Back in 2011, a Beijing startup mobile phone maker named Xiaomi, developed a social media platform to engage millions of Chinese, turning young consumers into casual programmers to enhance its mobile phone’s operating system. In less than four years, Xiaomi saw its revenues soar, surpassing Samsung and Apple’s market share in China; it became the country’s largest mobile phone maker, and the world’s third.
Yet in 2015, Xiaomi’s short lived glory was snatched up by Huawei—another telecom giant in China which historically billed itself as a low-cost provider. Why so much turbulence in the mobile space? Two underlying forces, modularity and digitalization, have been the main cause; and they are, it turns out, also affecting other sectors.
Modularity
Ever since Western companies began outsourcing manufacturing to Asia in search of low wages, engineers have been devising clever ways to standardize components. From microprocessors and memory chips to LCD panels, components have become interchangeable and have been for the most part made in the Far East (South Korea, Taiwan, and Singapore). A mobile phone today is highly modularized, and compared to 15 years ago, has become far cheaper and more flexible to manufacture. Consequently, the barrier to enter the industry has dropped. Xiaomi, unlike Apple and Samsung, doesn’t run a single factory; all of its assembly and component fabrication are outsourced.
Digitalization
What destroyed Kodak and Polaroid isn’t confined to photography. Digitalization also inflicted mortal wounds to Sony (Walkman), Toshiba (CRT TV), and Hitachi (video recorder). As our computing power improves apace, product features are increasingly driven by software. Hardware has become commoditized. The seamless consumer experience delivered by iPod has little to do with cutting edge hardware technology (those were off-the-shelf by third parties), but cutting edge software design. Again, it was this influx of the two interwoven forces—modularity and digitalization—that contributed to the displacement of old timers. Out Nokia, Blackberry and Motorola, in Samsung, Google (Android), and Apple.

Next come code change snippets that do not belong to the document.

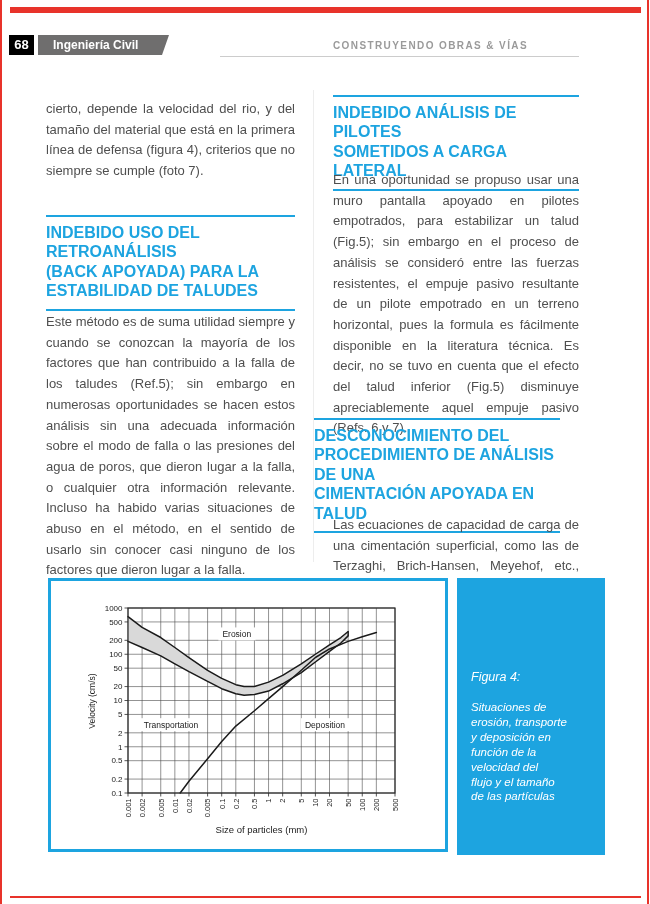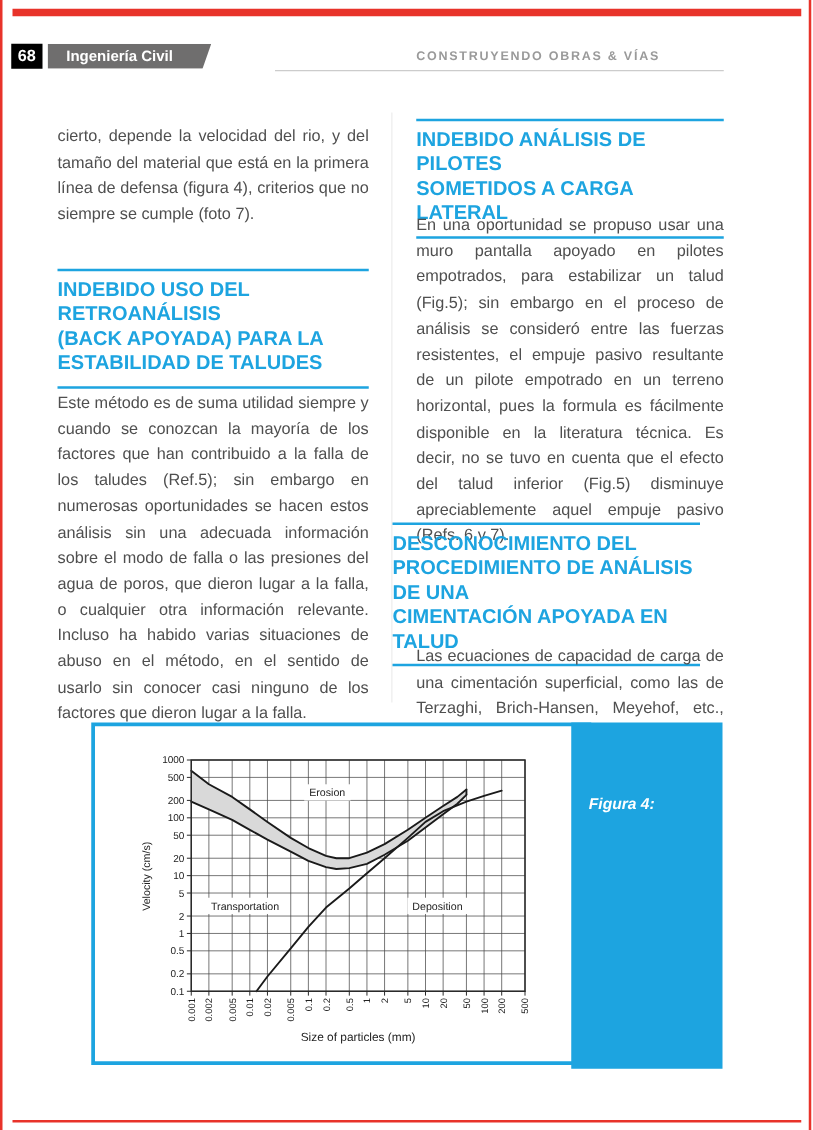--- a/index.html
+++ b/index.html
@@ -58,7 +58,7 @@
   
   #chart-box{
     position:absolute;left:48px;top:578px;width:400px;height:274px;
-    border:3px solid #1da4e0;box-sizing:border-box;background:#fff;margin-left:25px;
+    border:3px solid #1da4e0;box-sizing:border-box;background:#fff;
   }
   #caption-panel{
     position:absolute;left:457px;top:578px;width:121px;height:277px;

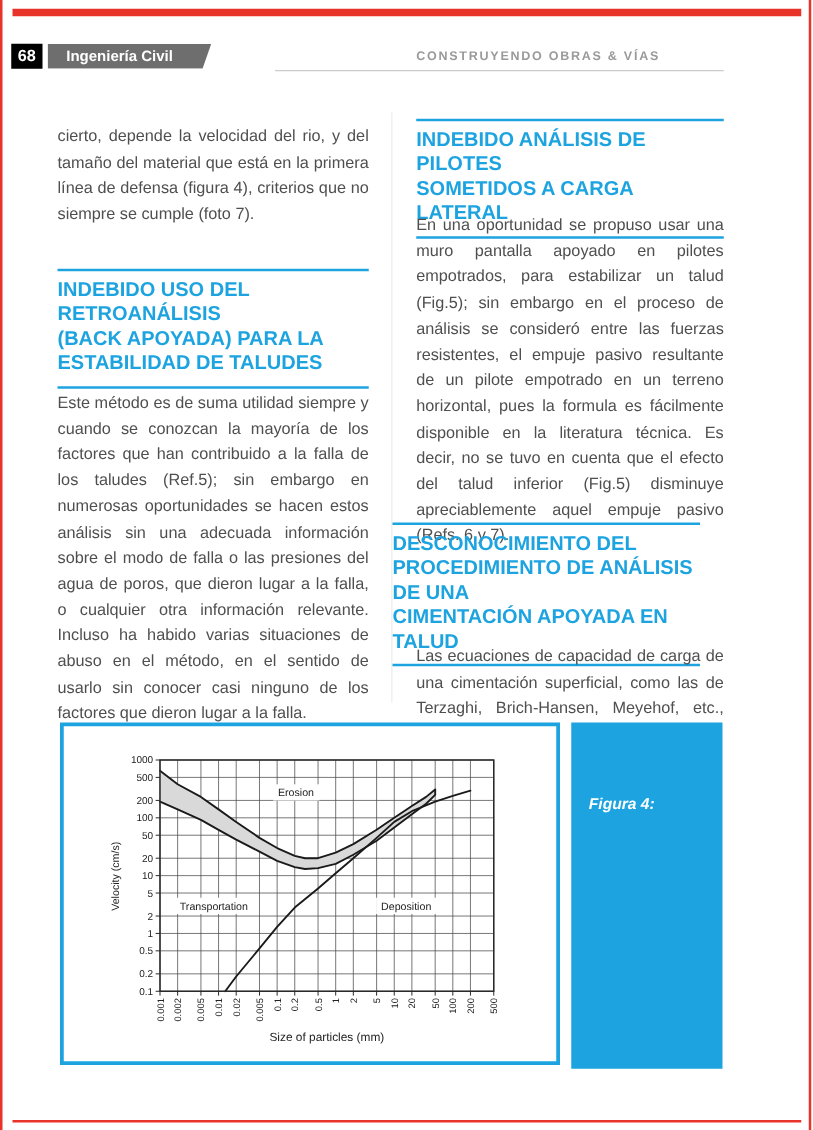--- a/index.html
+++ b/index.html
@@ -61,9 +61,9 @@
     border:3px solid #1da4e0;box-sizing:border-box;background:#fff;
   }
   #caption-panel{
-    position:absolute;left:457px;top:578px;width:121px;height:277px;
+    position:absolute;left:457px;top:578px;width:148px;height:277px;
     background:#1da4e0;color:#ffffff;box-sizing:border-box;
-    padding:58px 8px 0 14px;font-style:italic;font-weight:bold;
+    padding:92px 8px 0 14px;font-style:italic;font-weight:normal;
   }
   #caption-title{font-size:12.5px;margin:0 0 16px 0;}
   #caption-body{font-size:11.5px;line-height:14.9px;white-space:pre-line;}

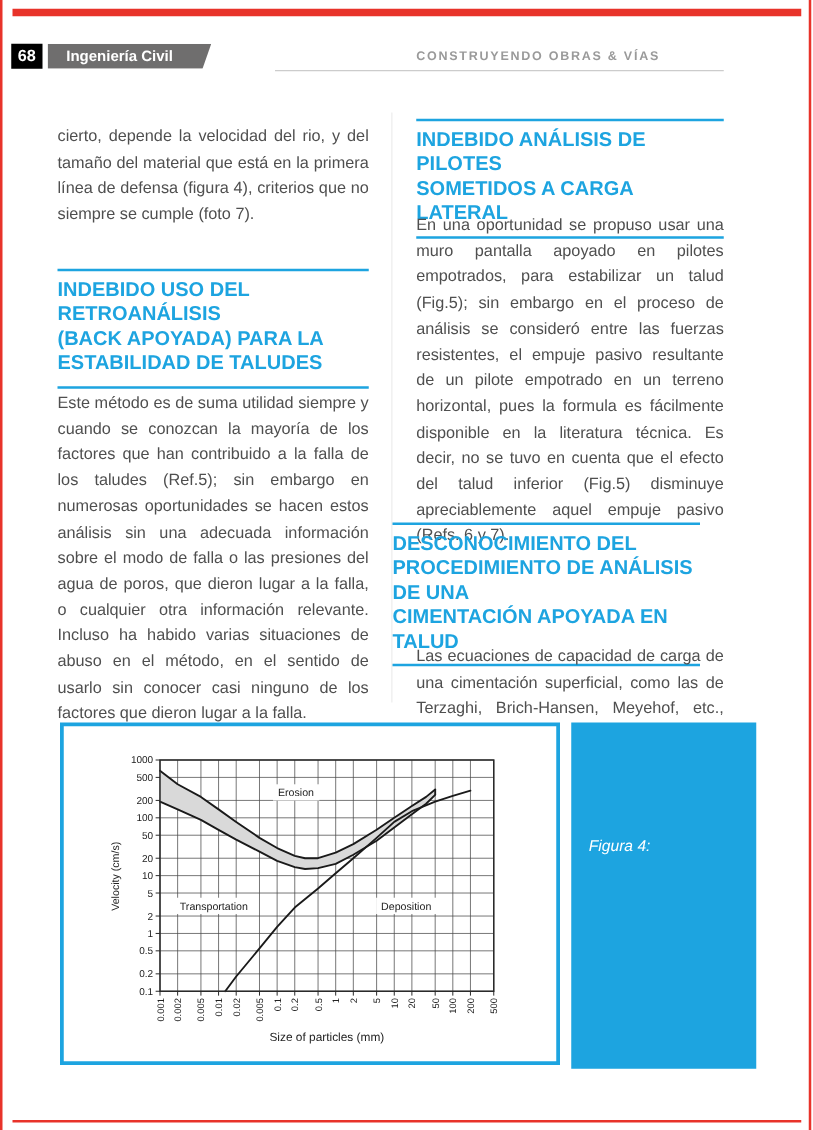--- a/index.html
+++ b/index.html
@@ -210,6 +210,13 @@
 </div>
 <div id="caption-panel">
   <p id="caption-title">Figura 4:</p>
+  <p id="caption-body">Situaciones de
+erosión, transporte
+y deposición en
+función de la
+velocidad del
+flujo y el tamaño
+de las partículas</p>
 </div>
 
 </body></html>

Inexorably, the coming onslaught of the internet of things will only further speed up digitalization and information transfer to the cloud. Services and offerings are becoming ever more modularized as new industry standards emerge. The speed of change and toppling of industry leaders we have observed in the mobile space will naturally spread elsewhere.
Now, is your industry next? Are you ready?